Reconstruire les habitats pour les espèces, nettoyer les plages, reboiser les forêts, restaurer la barrière de corail ou les mangroves… Les défis sont nombreux pour les associations de Mayotte. Pourtant, l’environnement reste le grand absent de la Loi de programmation pour la refondation de Mayotte, voté en août dernier. Pour éviter que la reconstruction de l’île se fasse au détriment de la biodiversité et des milieux naturels, les associations se battent depuis dix mois pour faire entendre leurs voix. Quatrième épisode de notre dossier spécial consacré à la reconstruction environnementale de Mayotte.
Reconstruire Mayotte après le passage du cyclone dévastateur Chido est une urgence. Mais cette reconstruction ne peut pas et ne doit pas se faire sans prendre en compte l’environnement. C’est le message martelé par les associations locales depuis plusieurs mois. Après une loi d'urgence adoptée en février 2025 pour faire face aux conséquences immédiates du cyclone, un nouveau texte a été promulgué en août 2025 pour refonder Mayotte en « corrigeant durablement les difficultés du territoire ».

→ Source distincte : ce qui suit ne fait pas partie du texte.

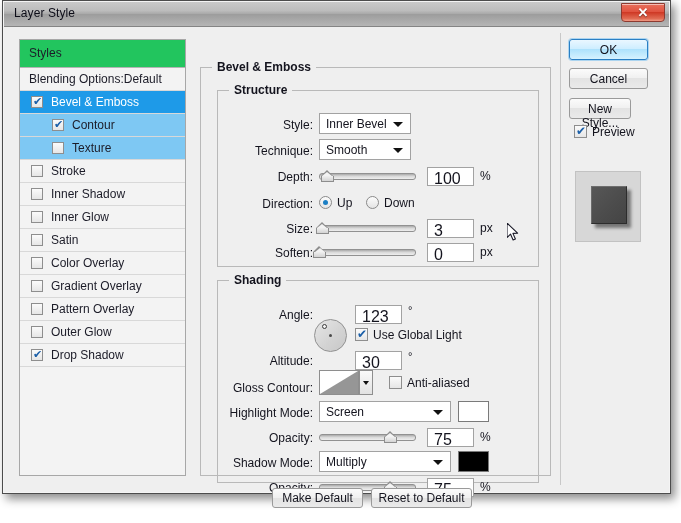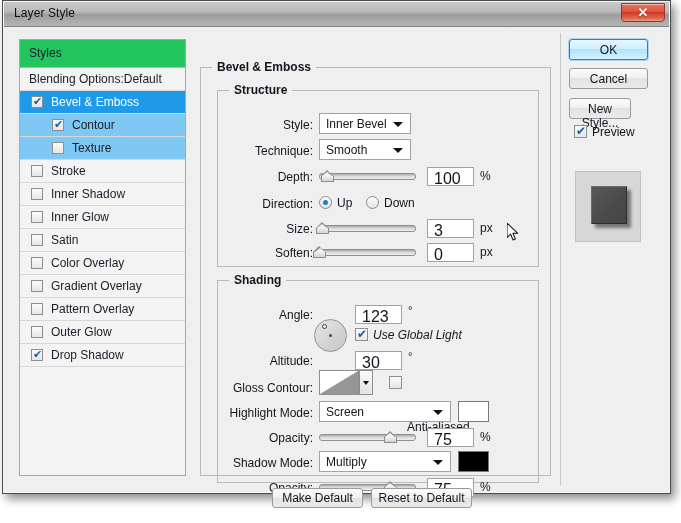"Use Global Light" div.lbl { font-style: italic -> none }
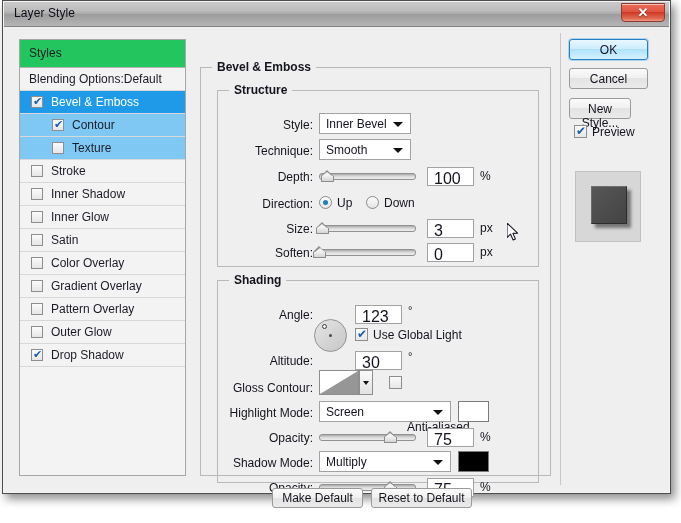"Anti-aliased" div.lbl { margin-top: 44px -> none }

Cette loi de programmation contient trois points essentiels : la lutte contre l’immigration, la lutte contre l’insécurité et le développement économique et social. L’environnement n’apparaît pas comme une priorité dans ce texte. « Le mot biodiversité est mentionné une seule fois dans tout le document, annexes comprises. Le mot forêt apparaît à deux reprises », se désole Théau Despeyroux, chargé de mission scientifique au sein de l’association Mayotte nature environnement (MNE). Inquiètes que l’environnement soit le grand oublié de la reconstruction post-chido, plusieurs associations ont rédigé une note à l’intention des élus politiques pour attirer l’attention sur ce manquement. Dans un plaidoyer publié en février, 15 acteurs de la protection de l’environnement sur l’archipel rappellent que « l’urgence humanitaire ne doit pas masquer l’importance de sauvegarder les milieux naturels de l’île, garants de sa viabilité à long terme ».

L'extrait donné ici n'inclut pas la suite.